Line count for the string "terms" in the records below: report that figure and nothing else.
——
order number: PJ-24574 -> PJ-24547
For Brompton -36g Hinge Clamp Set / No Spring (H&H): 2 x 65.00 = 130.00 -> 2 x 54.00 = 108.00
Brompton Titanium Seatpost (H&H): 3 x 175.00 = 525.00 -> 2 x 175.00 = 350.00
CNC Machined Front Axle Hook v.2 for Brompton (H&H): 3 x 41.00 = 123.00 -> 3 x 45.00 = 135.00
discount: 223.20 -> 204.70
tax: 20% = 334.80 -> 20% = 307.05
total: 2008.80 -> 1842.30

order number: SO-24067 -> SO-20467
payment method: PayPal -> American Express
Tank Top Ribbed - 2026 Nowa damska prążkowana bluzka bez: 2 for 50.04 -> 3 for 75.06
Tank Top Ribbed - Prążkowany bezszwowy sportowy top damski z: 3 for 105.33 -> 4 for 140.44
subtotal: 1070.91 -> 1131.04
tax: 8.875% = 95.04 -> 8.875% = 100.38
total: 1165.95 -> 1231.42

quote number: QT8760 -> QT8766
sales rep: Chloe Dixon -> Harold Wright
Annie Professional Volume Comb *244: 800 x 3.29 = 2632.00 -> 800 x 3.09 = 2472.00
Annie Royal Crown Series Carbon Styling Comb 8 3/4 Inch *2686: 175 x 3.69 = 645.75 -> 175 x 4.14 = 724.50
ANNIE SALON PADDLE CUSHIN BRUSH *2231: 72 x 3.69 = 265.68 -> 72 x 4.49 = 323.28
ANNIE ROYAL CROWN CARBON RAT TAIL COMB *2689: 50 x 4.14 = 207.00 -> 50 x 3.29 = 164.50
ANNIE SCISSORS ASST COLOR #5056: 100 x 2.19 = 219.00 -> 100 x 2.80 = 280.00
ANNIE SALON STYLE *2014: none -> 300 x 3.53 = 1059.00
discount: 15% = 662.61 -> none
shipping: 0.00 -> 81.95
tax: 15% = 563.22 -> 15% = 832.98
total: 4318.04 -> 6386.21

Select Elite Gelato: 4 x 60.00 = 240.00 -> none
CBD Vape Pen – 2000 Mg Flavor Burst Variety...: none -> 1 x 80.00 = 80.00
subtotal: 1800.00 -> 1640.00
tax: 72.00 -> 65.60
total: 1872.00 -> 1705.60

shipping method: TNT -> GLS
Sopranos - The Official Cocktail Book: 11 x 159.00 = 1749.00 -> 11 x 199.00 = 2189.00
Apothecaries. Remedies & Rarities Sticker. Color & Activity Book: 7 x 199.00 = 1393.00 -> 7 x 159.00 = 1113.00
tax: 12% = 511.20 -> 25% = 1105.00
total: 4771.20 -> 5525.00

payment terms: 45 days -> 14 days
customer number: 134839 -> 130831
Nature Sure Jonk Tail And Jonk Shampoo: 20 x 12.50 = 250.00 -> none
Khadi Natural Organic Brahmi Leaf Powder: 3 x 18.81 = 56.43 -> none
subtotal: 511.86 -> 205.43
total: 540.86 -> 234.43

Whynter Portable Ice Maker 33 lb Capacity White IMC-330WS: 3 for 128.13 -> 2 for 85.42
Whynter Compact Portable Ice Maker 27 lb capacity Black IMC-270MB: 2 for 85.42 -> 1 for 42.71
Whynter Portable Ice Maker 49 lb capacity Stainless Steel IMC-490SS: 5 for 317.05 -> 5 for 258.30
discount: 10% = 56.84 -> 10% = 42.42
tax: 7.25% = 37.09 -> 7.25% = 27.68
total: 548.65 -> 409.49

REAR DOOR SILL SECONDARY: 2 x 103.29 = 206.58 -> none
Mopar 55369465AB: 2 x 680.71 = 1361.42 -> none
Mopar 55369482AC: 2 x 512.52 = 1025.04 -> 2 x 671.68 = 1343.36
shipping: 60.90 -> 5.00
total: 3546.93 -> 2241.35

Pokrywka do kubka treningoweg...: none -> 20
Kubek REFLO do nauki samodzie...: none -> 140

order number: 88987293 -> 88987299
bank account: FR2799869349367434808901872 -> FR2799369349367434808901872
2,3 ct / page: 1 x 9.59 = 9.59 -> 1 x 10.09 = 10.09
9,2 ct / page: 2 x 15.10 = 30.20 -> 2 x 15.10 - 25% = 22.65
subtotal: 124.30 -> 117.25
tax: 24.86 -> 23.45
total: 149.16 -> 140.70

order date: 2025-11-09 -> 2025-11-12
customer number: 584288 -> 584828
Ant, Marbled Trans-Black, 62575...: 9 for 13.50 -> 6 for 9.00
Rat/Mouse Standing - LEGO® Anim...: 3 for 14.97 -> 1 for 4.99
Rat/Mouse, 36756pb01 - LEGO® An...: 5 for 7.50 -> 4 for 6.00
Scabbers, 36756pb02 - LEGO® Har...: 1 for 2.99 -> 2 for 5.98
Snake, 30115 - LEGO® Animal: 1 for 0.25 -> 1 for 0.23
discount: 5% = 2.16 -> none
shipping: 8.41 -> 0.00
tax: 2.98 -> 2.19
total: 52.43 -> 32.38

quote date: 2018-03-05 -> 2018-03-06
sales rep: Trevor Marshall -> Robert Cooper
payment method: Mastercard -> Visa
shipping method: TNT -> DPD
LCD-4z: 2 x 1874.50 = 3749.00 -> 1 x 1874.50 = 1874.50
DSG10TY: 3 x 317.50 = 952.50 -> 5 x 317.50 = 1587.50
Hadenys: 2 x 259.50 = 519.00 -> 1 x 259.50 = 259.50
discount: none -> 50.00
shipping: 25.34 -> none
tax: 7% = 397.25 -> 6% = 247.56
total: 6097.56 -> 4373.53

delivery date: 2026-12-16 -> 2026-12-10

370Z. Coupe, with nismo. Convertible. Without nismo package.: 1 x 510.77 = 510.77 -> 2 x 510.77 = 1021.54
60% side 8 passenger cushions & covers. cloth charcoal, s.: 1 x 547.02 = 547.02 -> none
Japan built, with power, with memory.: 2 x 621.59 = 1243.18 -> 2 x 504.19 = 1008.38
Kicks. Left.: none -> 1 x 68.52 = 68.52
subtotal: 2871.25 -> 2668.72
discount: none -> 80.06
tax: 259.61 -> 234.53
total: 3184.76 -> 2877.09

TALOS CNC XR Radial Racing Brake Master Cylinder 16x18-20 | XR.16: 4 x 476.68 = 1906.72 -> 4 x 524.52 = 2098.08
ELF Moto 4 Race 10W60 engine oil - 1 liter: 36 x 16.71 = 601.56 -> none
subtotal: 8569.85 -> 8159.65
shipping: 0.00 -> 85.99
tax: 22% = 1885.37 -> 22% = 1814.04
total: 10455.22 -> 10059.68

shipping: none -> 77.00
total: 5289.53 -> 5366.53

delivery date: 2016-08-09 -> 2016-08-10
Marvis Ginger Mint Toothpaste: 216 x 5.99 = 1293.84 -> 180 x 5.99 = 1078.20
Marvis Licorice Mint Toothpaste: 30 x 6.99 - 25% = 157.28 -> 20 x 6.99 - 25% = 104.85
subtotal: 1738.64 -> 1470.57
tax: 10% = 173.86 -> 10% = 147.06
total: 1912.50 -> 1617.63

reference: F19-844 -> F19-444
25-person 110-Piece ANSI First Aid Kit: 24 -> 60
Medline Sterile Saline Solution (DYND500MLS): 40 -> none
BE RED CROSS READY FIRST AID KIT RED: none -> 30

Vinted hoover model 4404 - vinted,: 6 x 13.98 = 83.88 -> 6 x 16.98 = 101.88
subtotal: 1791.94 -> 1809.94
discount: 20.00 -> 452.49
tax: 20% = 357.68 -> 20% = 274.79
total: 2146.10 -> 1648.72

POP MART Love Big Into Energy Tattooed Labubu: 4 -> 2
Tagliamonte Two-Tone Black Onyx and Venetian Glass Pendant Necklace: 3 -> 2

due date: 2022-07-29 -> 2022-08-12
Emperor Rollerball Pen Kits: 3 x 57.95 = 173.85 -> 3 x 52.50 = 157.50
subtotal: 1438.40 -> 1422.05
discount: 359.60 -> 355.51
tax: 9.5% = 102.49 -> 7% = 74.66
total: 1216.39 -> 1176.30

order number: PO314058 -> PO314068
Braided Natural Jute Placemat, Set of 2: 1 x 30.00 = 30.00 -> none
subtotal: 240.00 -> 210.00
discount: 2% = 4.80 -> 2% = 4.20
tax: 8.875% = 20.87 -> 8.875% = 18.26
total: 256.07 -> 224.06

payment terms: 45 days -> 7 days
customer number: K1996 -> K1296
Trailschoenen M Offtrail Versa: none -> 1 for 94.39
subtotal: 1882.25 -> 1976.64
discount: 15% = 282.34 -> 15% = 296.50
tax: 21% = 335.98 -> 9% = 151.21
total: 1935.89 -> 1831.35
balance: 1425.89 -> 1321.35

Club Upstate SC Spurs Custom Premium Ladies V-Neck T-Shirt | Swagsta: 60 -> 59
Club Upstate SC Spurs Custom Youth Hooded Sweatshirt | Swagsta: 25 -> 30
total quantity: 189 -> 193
——
Exercise answer: 2